United States District Court, E.D. Pennsylvania
May 19, 2005
Civil Action No. 05-1086 (E.D. Pa. May. 19, 2005)

Opinion

Civil Action No. 05-1086.

May 19, 2005


MEMORANDUM AND ORDER


Preferred MRI, Inc. has moved to transfer this case to the Northern District of Texas pursuant to 28 U.S.C. § 1404(a). Having weighed all of the private and public factors set out inJumara v. State Farm Insurance Company, 55 F.3d 873 (3d Cir. 1995), the Court will deny the motion.

This case arises out of the defendant's alleged failure to repay principal and interest under a loan agreement that was entered into between DVI Business Credit Corporation ("DVIBC") and the defendant Preferred MRI, Inc. ("Preferred MRI"). The individual defendants, James Webb, Ted Groesbeck, and Grady Hobbs, are officers and the sole shareholders of Preferred MRI. At the same time that Preferred MRI entered into the loan agreement, the individual defendants each entered into a guaranty and suretyship agreement with DVIBC. DVIBC subsequently transferred and assigned all of its rights and interests in the agreements to the plaintiff, DVI Business Credit Receivables Corp., III ("DVI").

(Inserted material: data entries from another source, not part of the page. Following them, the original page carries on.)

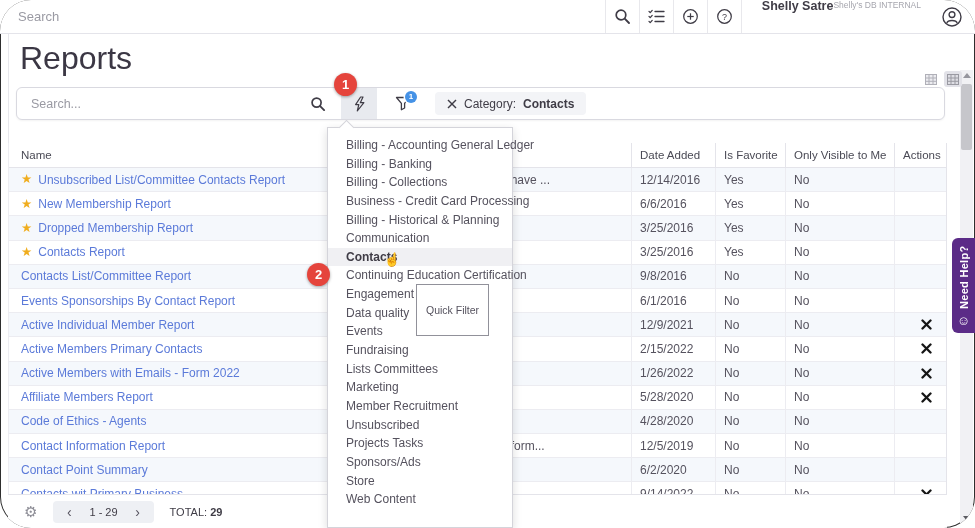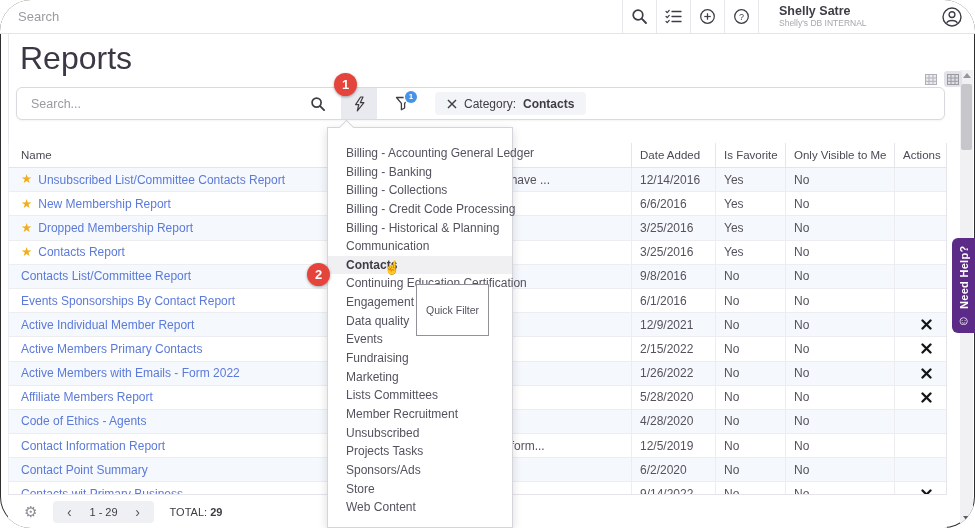--- a/index.html
+++ b/index.html
@@ -14,7 +14,7 @@
   .topbar-search::placeholder{color:#9a9aa3;}
   .topbar-right{display:flex;align-items:stretch;height:100%;}
   .tb-cell{width:33px;display:flex;align-items:center;justify-content:center;border-left:1px solid #e8e8ec;cursor:pointer;}
-  .tb-user{min-width:142px;border-left:1px solid #e8e8ec;display:flex;flex-direction:column;justify-content:center;padding:0 8px 0 20px;cursor:pointer;}
+  .tb-user{min-width:142px;border-left:1px solid #e8e8ec;display:flex;flex-direction:row;justify-content:center;padding:0 8px 0 20px;cursor:pointer;}
   .tb-user-name{font-size:12.5px;font-weight:bold;color:#3f3c46;line-height:13px;}
   .tb-user-org{font-size:8.5px;color:#a6a6ae;line-height:11px;}
   .tb-avatar{width:46px;display:flex;align-items:center;justify-content:center;cursor:pointer;}

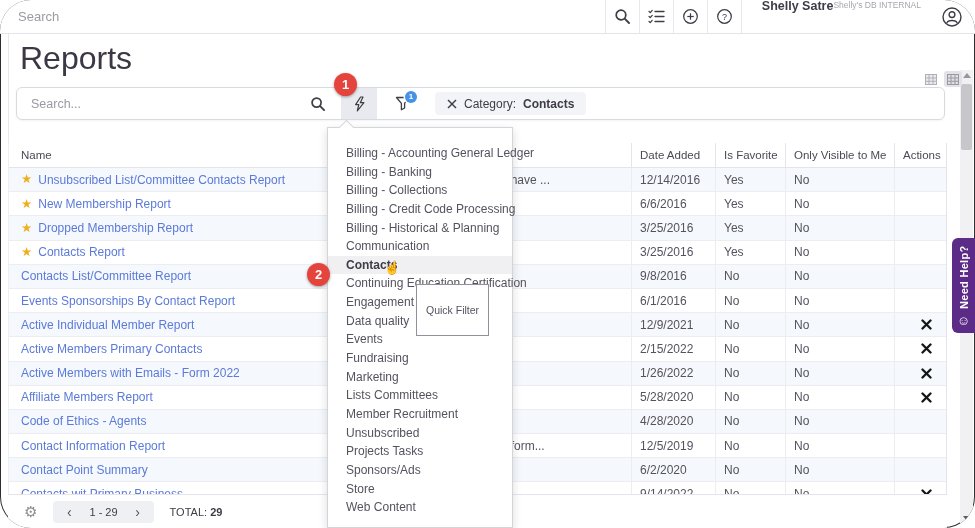--- a/index.html
+++ b/index.html
@@ -72,7 +72,7 @@
   .total b{font-weight:bold;}
   
   .menu{position:absolute;left:327px;top:127px;width:186px;height:401px;background:#fff;
-    border:1px solid #d4d4da;box-shadow:0 3px 9px rgba(0,0,0,.14);z-index:30;box-sizing:border-box;padding-top:16px;}
+    border:1px solid #d4d4da;box-shadow:0 3px 9px rgba(0,0,0,.14);z-index:30;box-sizing:border-box;padding-top:8px;}
   .menu-caret{position:absolute;left:341px;top:122px;width:10px;height:10px;background:#fff;
     transform:rotate(45deg);border-left:1px solid #d4d4da;border-top:1px solid #d4d4da;z-index:31;}
   .menu-item{height:18.65px;line-height:18.65px;padding-left:18px;font-size:12px;color:#55525e;

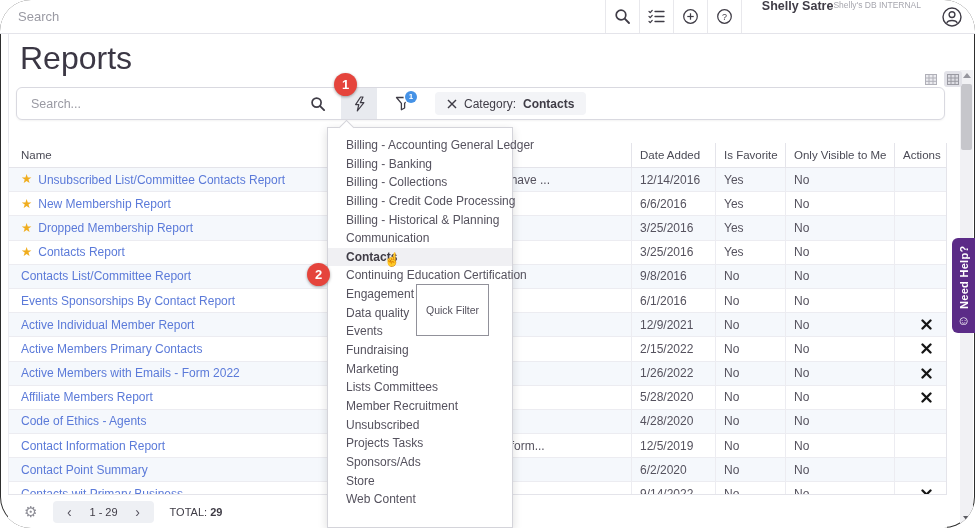--- a/index.html
+++ b/index.html
@@ -437,7 +437,7 @@
         <div class="menu-item"><span>Billing - Accounting General Ledger</span></div>
         <div class="menu-item"><span>Billing - Banking</span></div>
         <div class="menu-item"><span>Billing - Collections</span></div>
-        <div class="menu-item"><span>Billing - Credit Code Processing</span></div>
+        <div class="menu-item"><span>Business - Credit Card Processing</span></div>
         <div class="menu-item"><span>Billing - Historical &amp; Planning</span></div>
         <div class="menu-item"><span>Communication</span></div>
         <div class="menu-item selected"><span>Contacts</span><span class="cursor-glyph">☝</span></div>

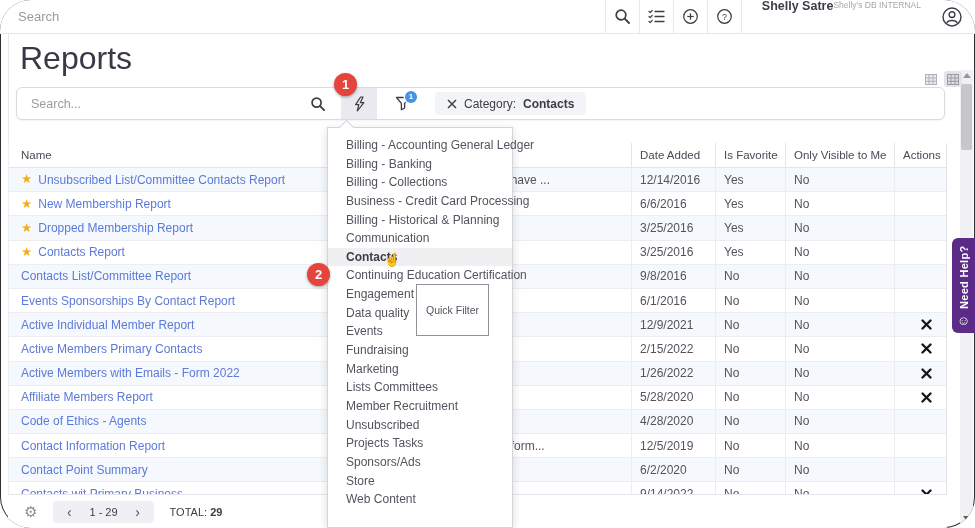--- a/index.html
+++ b/index.html
@@ -446,8 +446,8 @@
         <div class="menu-item"><span>Data quality</span></div>
         <div class="menu-item"><span>Events</span></div>
         <div class="menu-item"><span>Fundraising</span></div>
+        <div class="menu-item"><span>Lists Committees</span></div>
         <div class="menu-item"><span>Marketing</span></div>
-        <div class="menu-item"><span>Lists Committees</span></div>
         <div class="menu-item"><span>Member Recruitment</span></div>
         <div class="menu-item"><span>Unsubscribed</span></div>
         <div class="menu-item"><span>Projects Tasks</span></div>

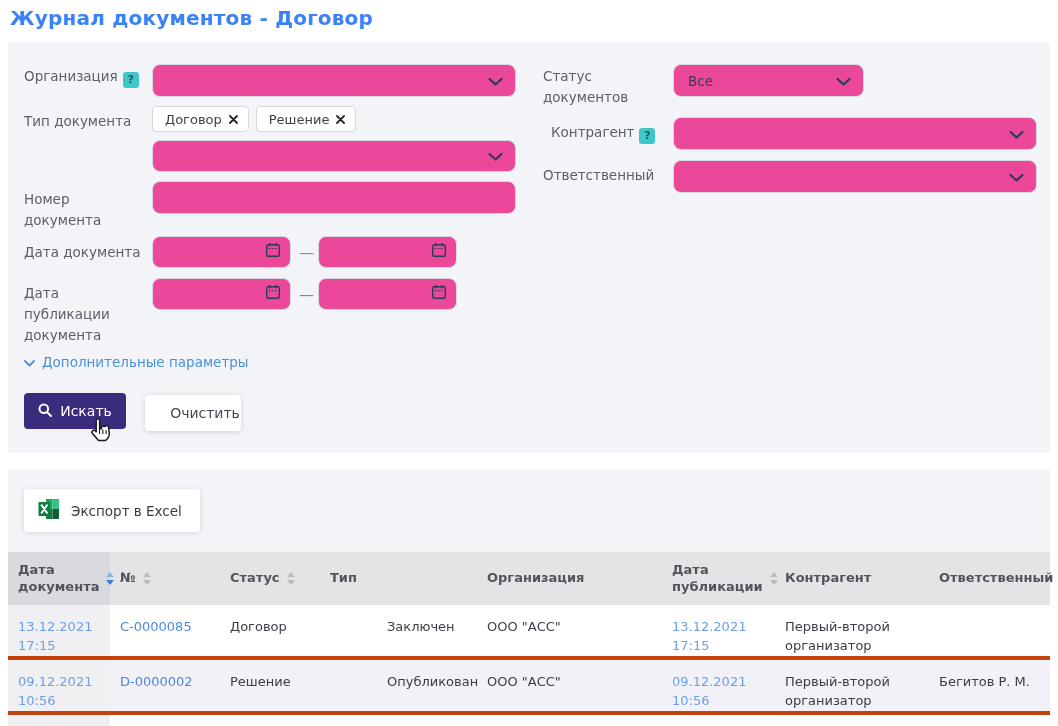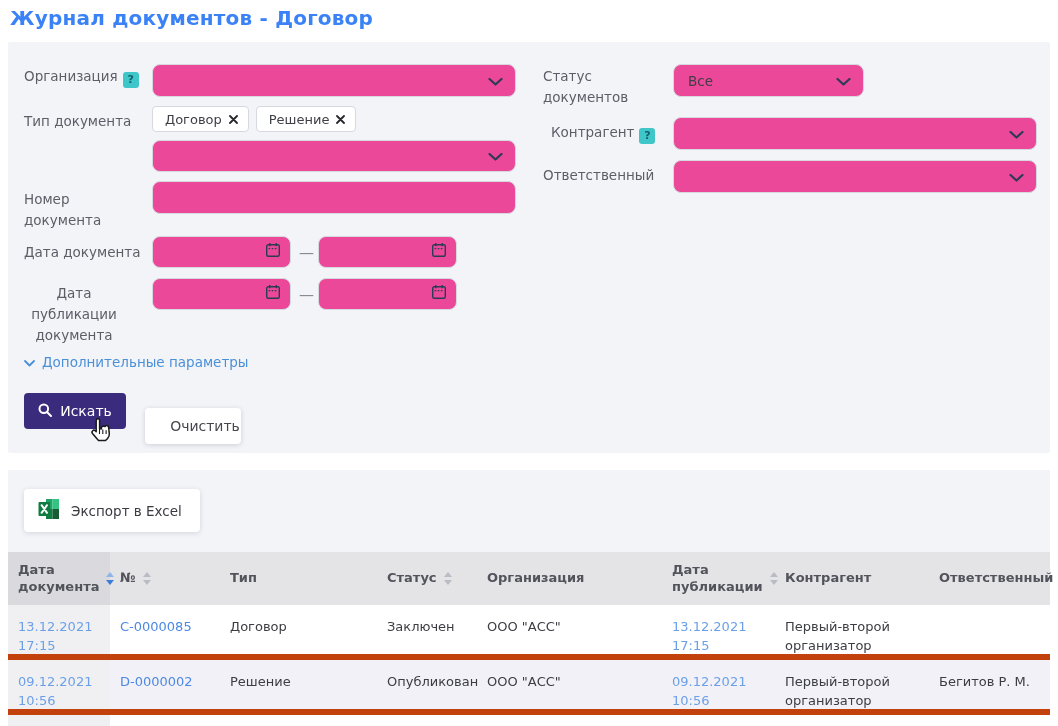--- a/index.html
+++ b/index.html
@@ -135,7 +135,7 @@
           </svg></span>
     </div>
 
-    <div class="flabel" style="left:16px; top:241px; width:100px;text-align:center;">Дата публикации документа</div>
+    <div class="flabel" style="left:16px; top:241px; width:100px;">Дата публикации документа</div>
     <div class="datebox" style="left:144px; top:236px; width:139px;">
       <span class="cal"><svg width="16" height="16" viewBox="0 0 16 16" fill="none" stroke="#2c3b55" stroke-width="1.4">
             <rect x="1.7" y="2.8" width="12.6" height="11.5" rx="1.5"></rect>

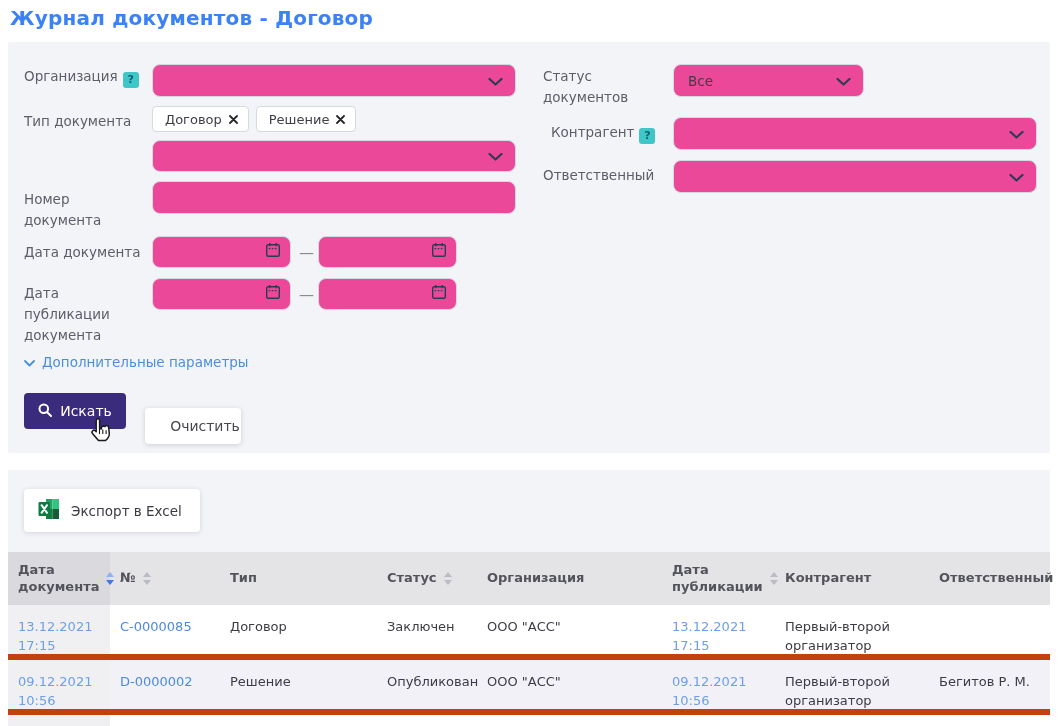--- a/index.html
+++ b/index.html
@@ -168,7 +168,7 @@
           </svg></span>
       <span>Искать</span>
     </button>
-    <button class="btn-clear" style="left:137px; top:366px;padding-left:24px;">
+    <button class="btn-clear" style="left:137px; top:353px;padding-left:24px;">
       <span>Очистить</span>
     </button>
 

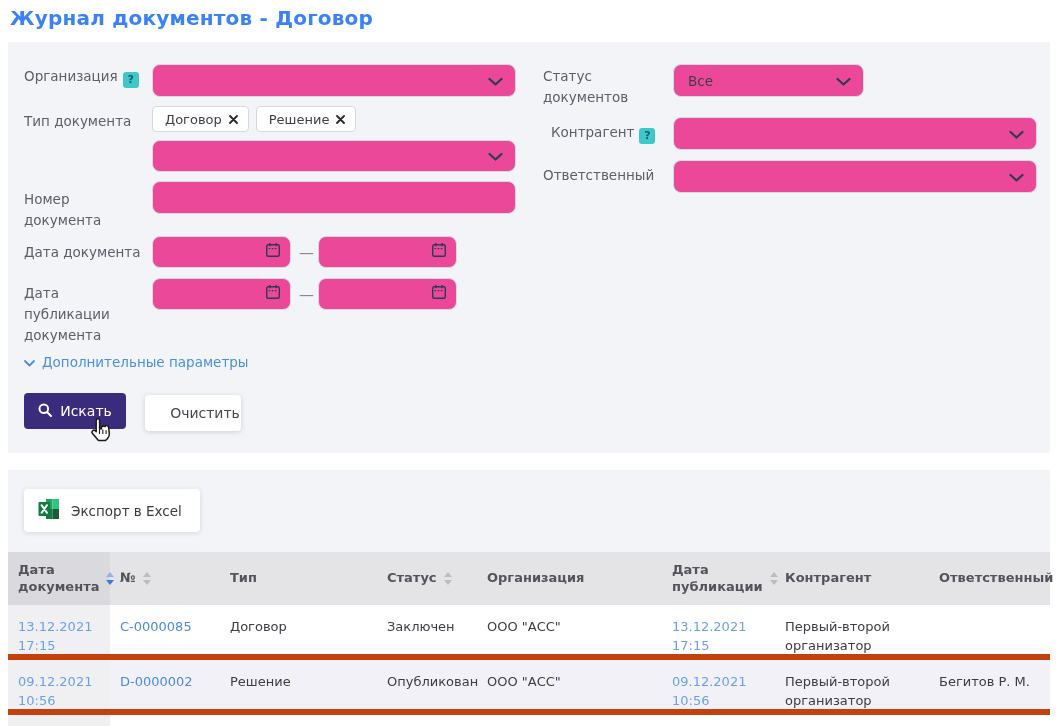--- a/index.html
+++ b/index.html
@@ -211,15 +211,15 @@
               <span class="arr-down"></span>
             </span>
           </div>
-          <div class="th c2">
-            <span>Тип</span>
-          </div>
           <div class="th c3">
             <span>Статус</span>
             <span class="sort">
               <span class="arr-up"></span>
               <span class="arr-down"></span>
             </span>
+          </div>
+          <div class="th c2">
+            <span>Тип</span>
           </div>
           <div class="th c4">
             <span>Организация</span>

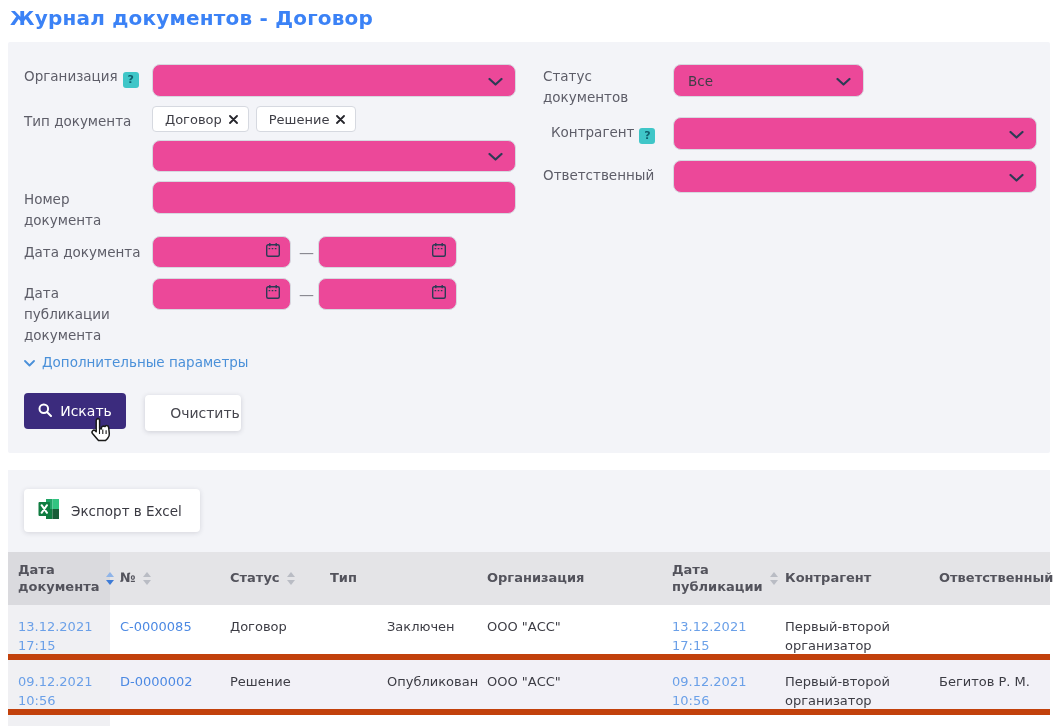--- a/index.html
+++ b/index.html
@@ -36,7 +36,7 @@
   .thead { display:flex; background:#e4e4e7; height:53px; }
   .th { display:flex; align-items:center; gap:7px; padding:0 8px 0 10px; font-size:13px; font-weight:bold; color:#53535c; line-height:1.3; }
   .th.shaded-h { background:#dadade; }
-  .tr { display:flex; height:55px; background:#fff; border-bottom:6px solid #c2410c; }
+  .tr { display:flex; height:55px; background:#fff; border-bottom:4px solid #c2410c; }
   .tr.alt { background:#f2f1f7; }
   .tr.partial { height:11px; border-bottom:none; }
   .td { padding:13px 10px 0 10px; font-size:13px; line-height:1.45; color:#3c3c44; }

Section 1404(a) of Title 28 states:

For the convenience of parties and witnesses, in the interest of justice, a district court may transfer any civil action to any other district or division where it might have been brought.
28 U.S.C. § 1404(a). The party requesting the transfer has the burden of establishing that transfer is warranted. The Court must consider private and public factors to determine in which forum the interests of justice and convenience would be best served.Jumara, 55 F.3d at 879.

Private factors include: (1) the plaintiff's forum preference; (2) the defendant's preference; (3) where the claim arose; (4) the relative physical and financial condition of the parties; (5) the extent to which witnesses may be unavailable for trial in one of the forums; and (6) the extent to which books and records would not be produced in one of the forums. Id.

Public factors include: (1) enforceability of a judgment; (2) practical considerations that could make the trial easy, expeditious, or inexpensive; (3) the relative administrative difficulty resulting from court congestion; (4) the local interest in deciding the controversy; (5) the public policies of the forums; and (6) the familiarity of the trial judge with the applicable state law in diversity cases. Id. at 879-80.

The plaintiff's choice of forum weighs against transfer. The defendant argues that the plaintiff's choice of this Court as its forum should carry no weight because the plaintiff is a foreign corporation and the cause of action did not arise here. The Court disagrees. The loan agreement that Preferred MRI entered into with the plaintiff, as well as the suretyship agreements that the individual defendants entered into with the plaintiff, contain provisions which suggest that the parties contemplated Pennsylvania as a proper forum to litigate any disputes which might arise out of the agreements.

Section 13.11 of the loan agreement provides:

(a) Borrower hereby irrevocably submits to the jurisdiction of any state or federal court in the Commonwealth of Pennsylvania, over any action or proceeding arising out of or relating to this agreement. . . .
(b) Nothing in this section shall affect the right of lender to serve legal process in any other manner permitted by law or affect the right of lender to bring any action or proceeding against borrower or any of its properties in the courts of other jurisdictions to the extent otherwise permitted by law.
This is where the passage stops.